Do you remember that childhood toy that you treasured and cherished? A stuffed animal or doll that you carried everywhere, that made you feel safe and loved? I think most of us can conjure up an image of that one special toy we loved as a child and more importantly how it made us feel. So, a few weeks ago when a mutual friend told me about the work that Dollies Making A Difference was doing, I knew I needed to find out more about the inspiration behind this amazing and very special organization.

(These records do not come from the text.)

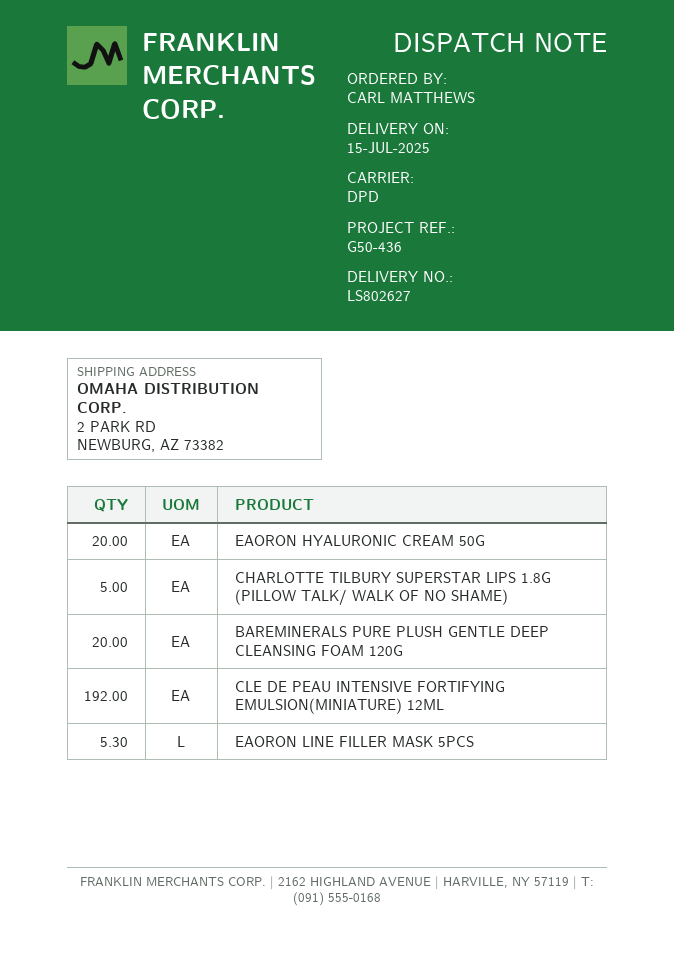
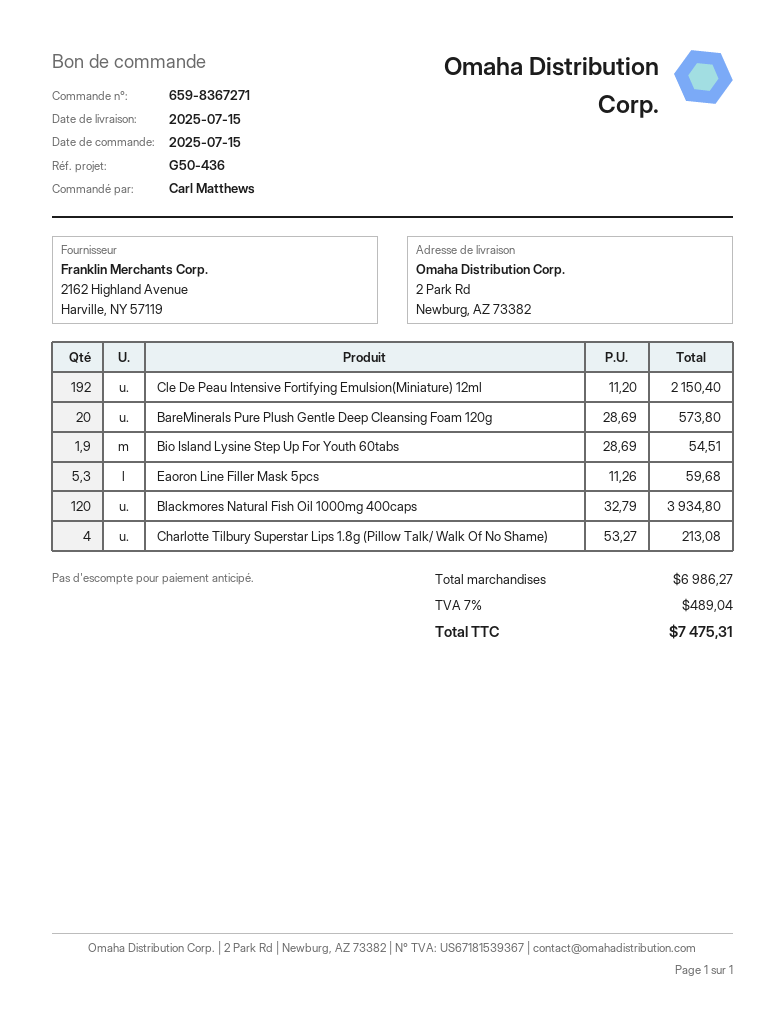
EAORON HYALURONIC CREAM 50G: 20 -> none
CHARLOTTE TILBURY SUPERSTAR LIPS 1.8G (PILLOW TALK/ WALK OF NO SHAME): 5 -> 4
Bio Island Lysine Step Up For Youth 60tabs: none -> 1.9
Blackmores Natural Fish Oil 1000mg 400caps: none -> 120

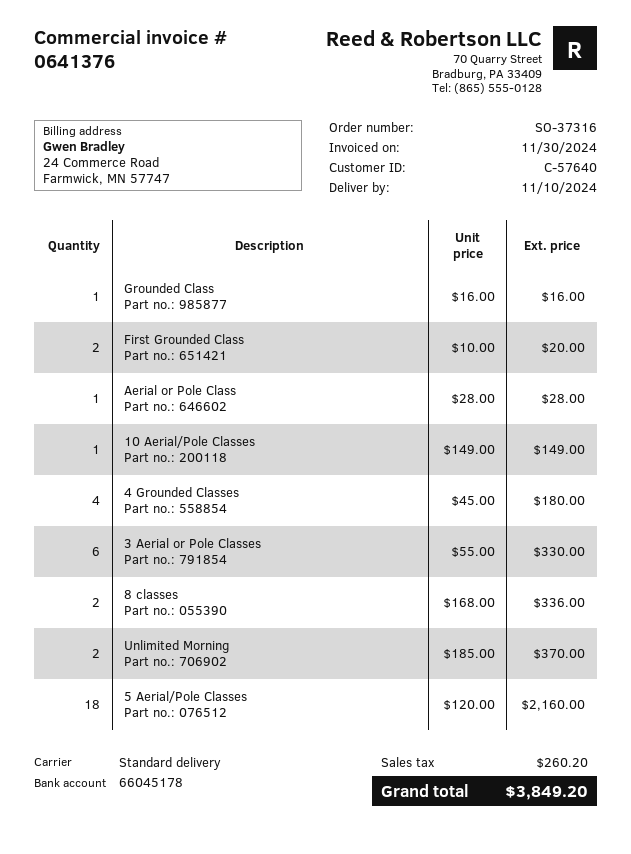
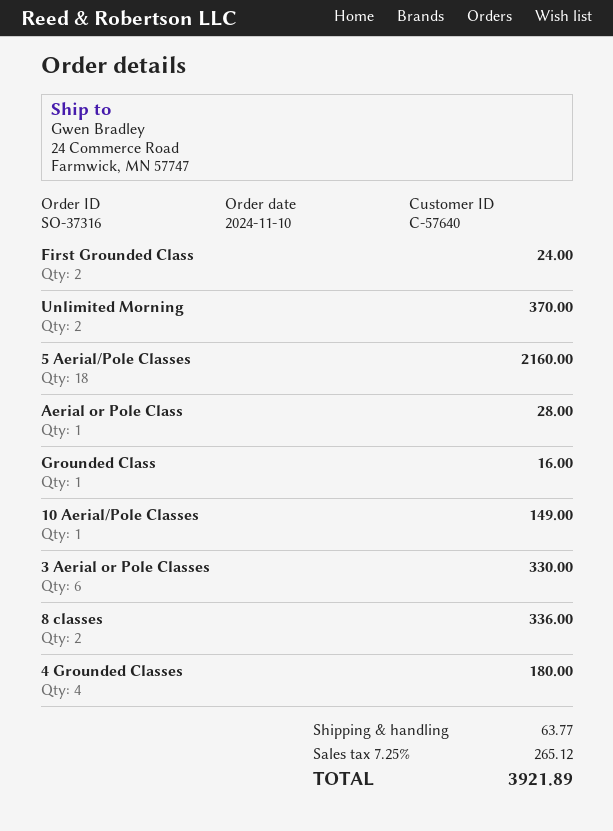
First Grounded Class: 2 for 20.00 -> 2 for 24.00
shipping: none -> 63.77
tax: 260.20 -> 265.12
total: 3849.20 -> 3921.89

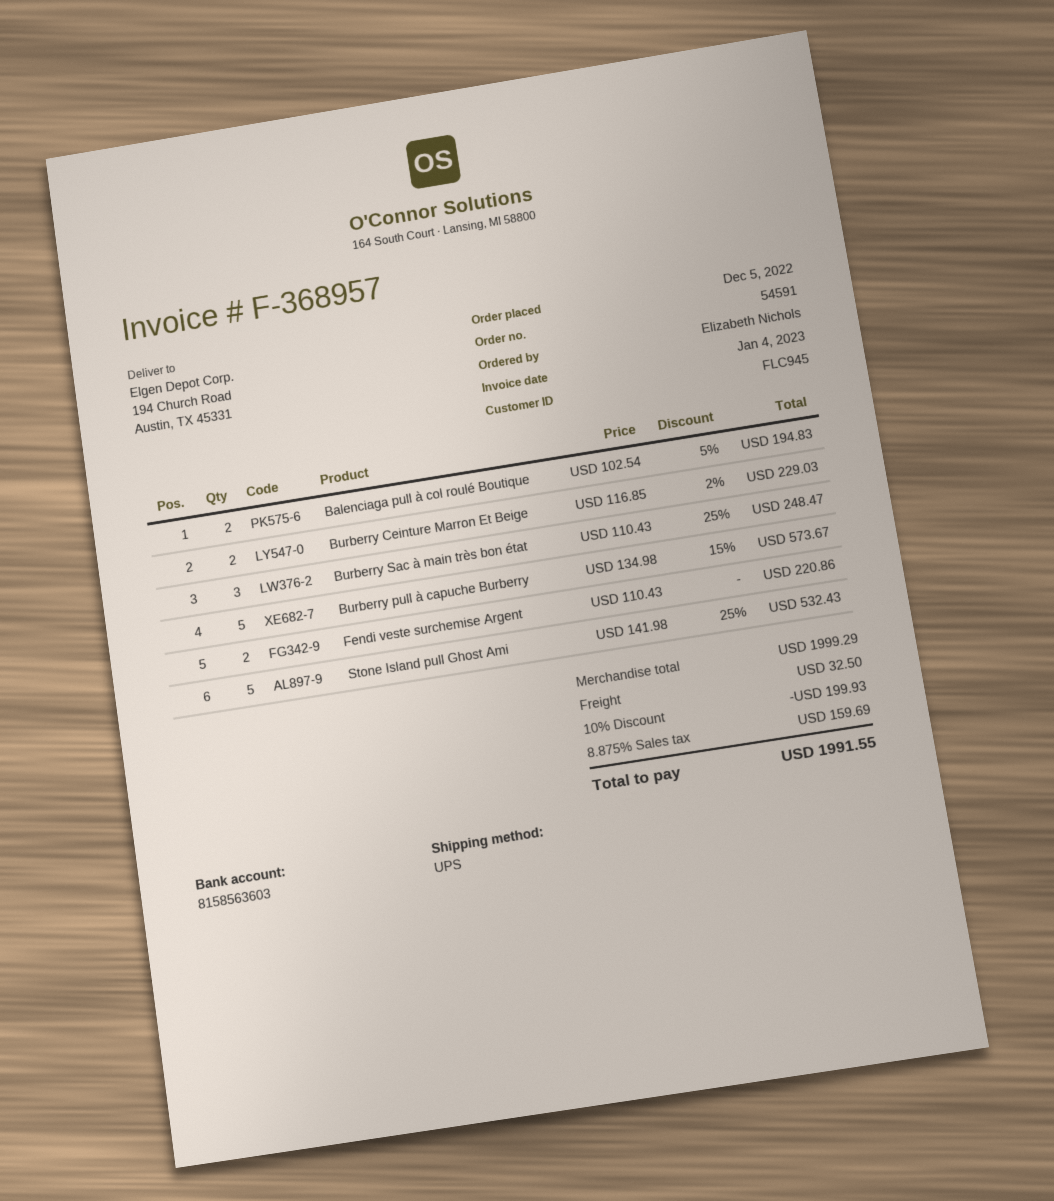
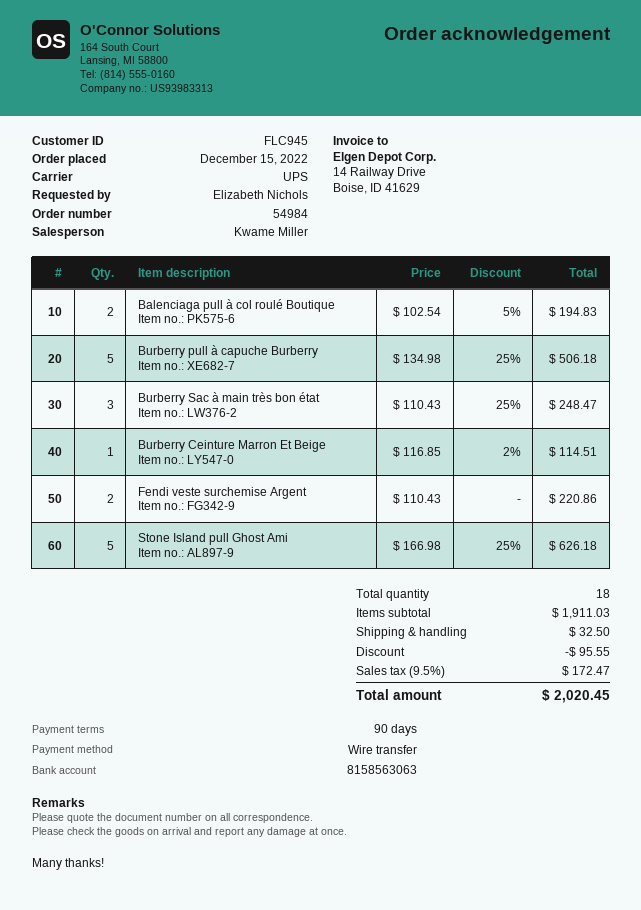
order number: 54591 -> 54984
order date: 2022-12-05 -> 2022-12-15
bank account: 8158563603 -> 8158563063
Burberry Ceinture Marron Et Beige: 2 x 116.85 - 2% = 229.03 -> 1 x 116.85 - 2% = 114.51
Burberry pull à capuche Burberry: 5 x 134.98 - 15% = 573.67 -> 5 x 134.98 - 25% = 506.18
Stone Island pull Ghost Ami: 5 x 141.98 - 25% = 532.43 -> 5 x 166.98 - 25% = 626.18
subtotal: 1999.29 -> 1911.03
discount: 199.93 -> 95.55
tax: 8.875% = 159.69 -> 9.5% = 172.47
total: 1991.55 -> 2020.45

Earlier this week I had a fantastic call with Co-Founder, Cindy Simon, who told me the heart warming story of this amazing organization that simply believes that to give is to receive.

Charity Matters: When and how did you start Dollies Making a Difference?

Cindy Simon: In 2010, I was back east and had just read an article about a group of women who had gotten together to sew some dolls for the children suffering from the earthquake in Haiti. These east coast women were inspired by Dianne Sawyer’s coverage of the earthquake and knew the moment  they saw Dianne Sawyer pull a doll from a pile of rubble and say, “Look some little girl has lost her dollie.” that they needed to act.

The article about these women inspired me to act. I called them up, went over to see what they were doing, learned their process and said I wanted to help. When I got back home to Los Angeles, I called some friends to ask them to help me make 500 dolls for the children of Haiti. My dear friend, and non-profit co-founder, Dorothy Miyake, was the first to help. She had a large group of friends that were crafty and we decided to meet every Wednesday in my dinning room to make these dolls.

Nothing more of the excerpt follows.